Liberation from Solitude: Wittgenstein on Human Finitude and Possibility



In Wittgenstein: A Feminist Interpretation, Tanesini (Wittgenstein: a feminist interpretation. Polity Press, Cambridge, 2004) convincingly argues that Wittgenstein be read as a critic of modern philosophy . He is, in particular, she maintains, rejecting the “modern quest for autonomy and independence”. Tanesini argues that these philosophical tropes of modern political and moral thought, their promises of self-determination, self-reliance and self-understanding , are responsible for generating in persons “loneliness and a separation from other human beings”. Tanesini believes that what the moderns “perceive as liberating”, Wittgenstein takes as being a “prison”. In this paper, I am interested in Tanesini’s reading of Wittgenstein and its implications for education . It is not unusual to treat Wittgenstein as defending the project of the moderns, aligning with the tradition that has him extending the work of Carnap and Russell.

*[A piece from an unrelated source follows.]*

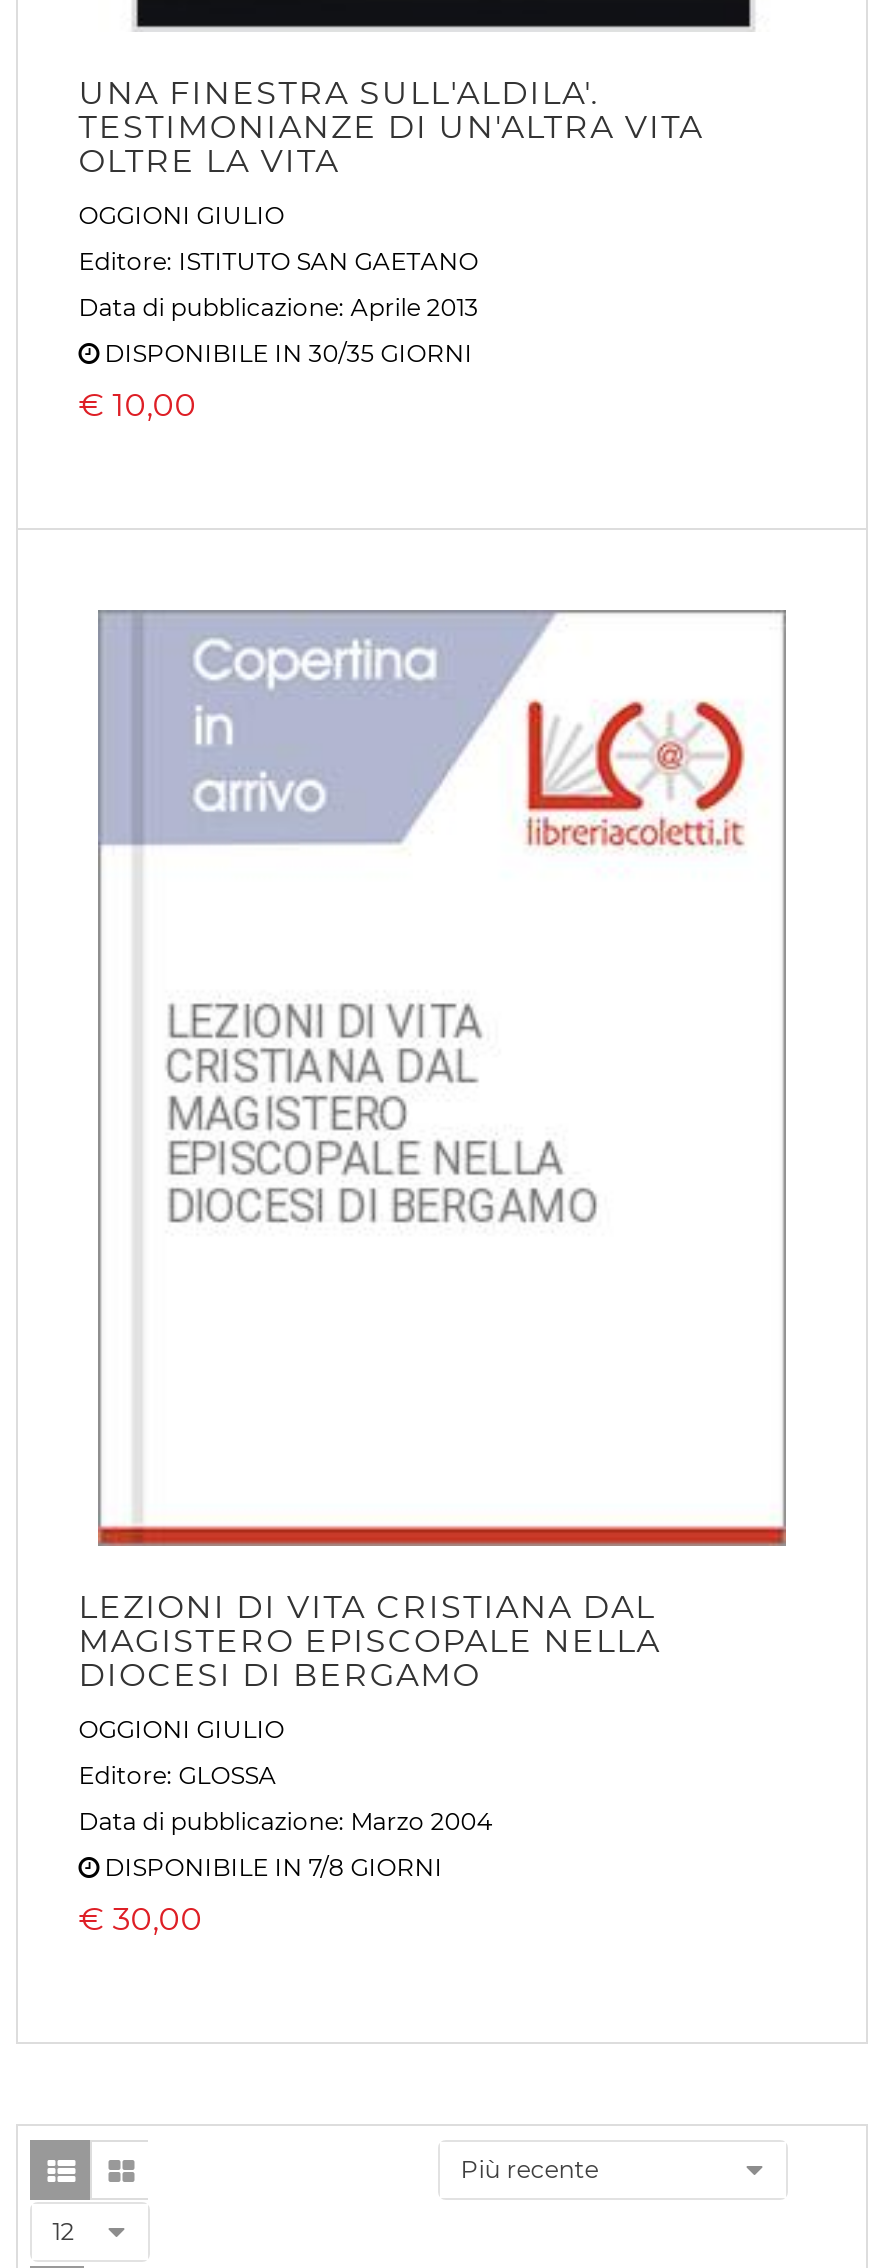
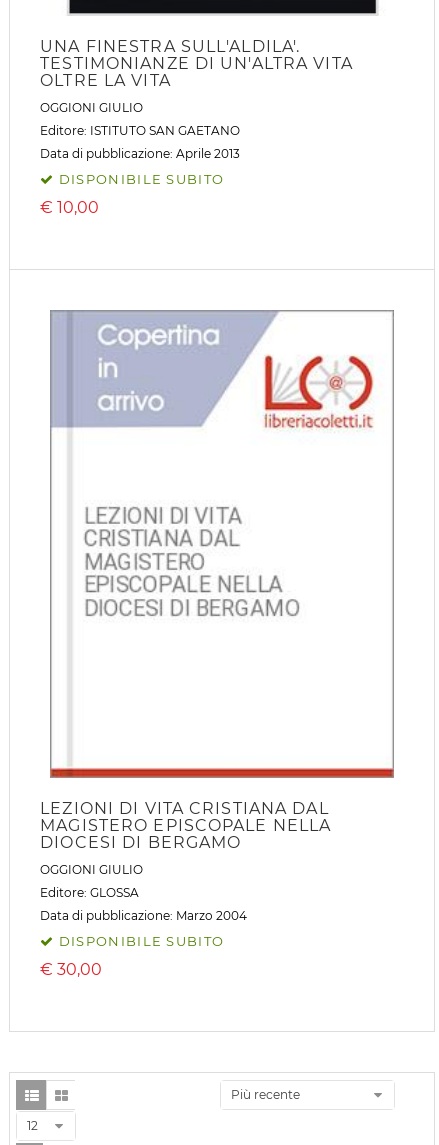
[98,338,472,368] DISPONIBILE IN 30/35 GIORNI -> [54,171,224,187] DISPONIBILE SUBITO
[98,1851,442,1881] DISPONIBILE IN 7/8 GIORNI -> [54,933,224,949] DISPONIBILE SUBITO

I defend the view that fundamental to Wittgenstein’s work is a anti-modern strand, diagnosing as an ill the privileging of the individual as self-determining and its consequent pathological concerns with matching language to “reality”. I articulate, to a first approximation, implications for our understanding of pedagogy in the context of what I take to be Wittgenstein’s critique of modernity, and his descriptive account of a shared way of life.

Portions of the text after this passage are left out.